Payment guarantees will be required by 1 January 2015, when the NRB says that pipeline companies must also create mechanisms to start setting aside money to pay for abandoning pipelines.

Assuring payment

Companies will be able to put up an L/C from a major bank, or provide suitable trust agreements or provide a surety bond.

This is because the NEB wants to ensure that rehabilitation and environmental costs of the pipelines do not fall to landowners or the state when they are shut down.

Abandonment costs

The board reckons the cost of abandonment of pipelines and associated land rehabilitation it has jurisdiction over is 7.2 billion Canadian dollars.
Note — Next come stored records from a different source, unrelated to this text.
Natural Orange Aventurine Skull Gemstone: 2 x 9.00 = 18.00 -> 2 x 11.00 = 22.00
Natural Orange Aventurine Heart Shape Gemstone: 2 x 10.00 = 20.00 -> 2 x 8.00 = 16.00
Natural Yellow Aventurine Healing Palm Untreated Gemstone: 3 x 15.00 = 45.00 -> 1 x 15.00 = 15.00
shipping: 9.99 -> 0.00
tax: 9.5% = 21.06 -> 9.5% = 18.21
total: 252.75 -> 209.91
According to the NEB, which has authority over pipelines that cross provincial boundaries, most companies have many years to fund these future costs.

Regular reviews

An L/C or another instrument to cover abandonment will be required from almost all pipeline companies under the NEB's jurisdiction.

The board will regularly review the companies' estimates of abandonment costs, the coverage provided by their set-aside mechanisms and the assumptions about how those funds will grow.

This article represents the views of the author and not necessarily those of the ICC or any of the other partners in DC-PRO.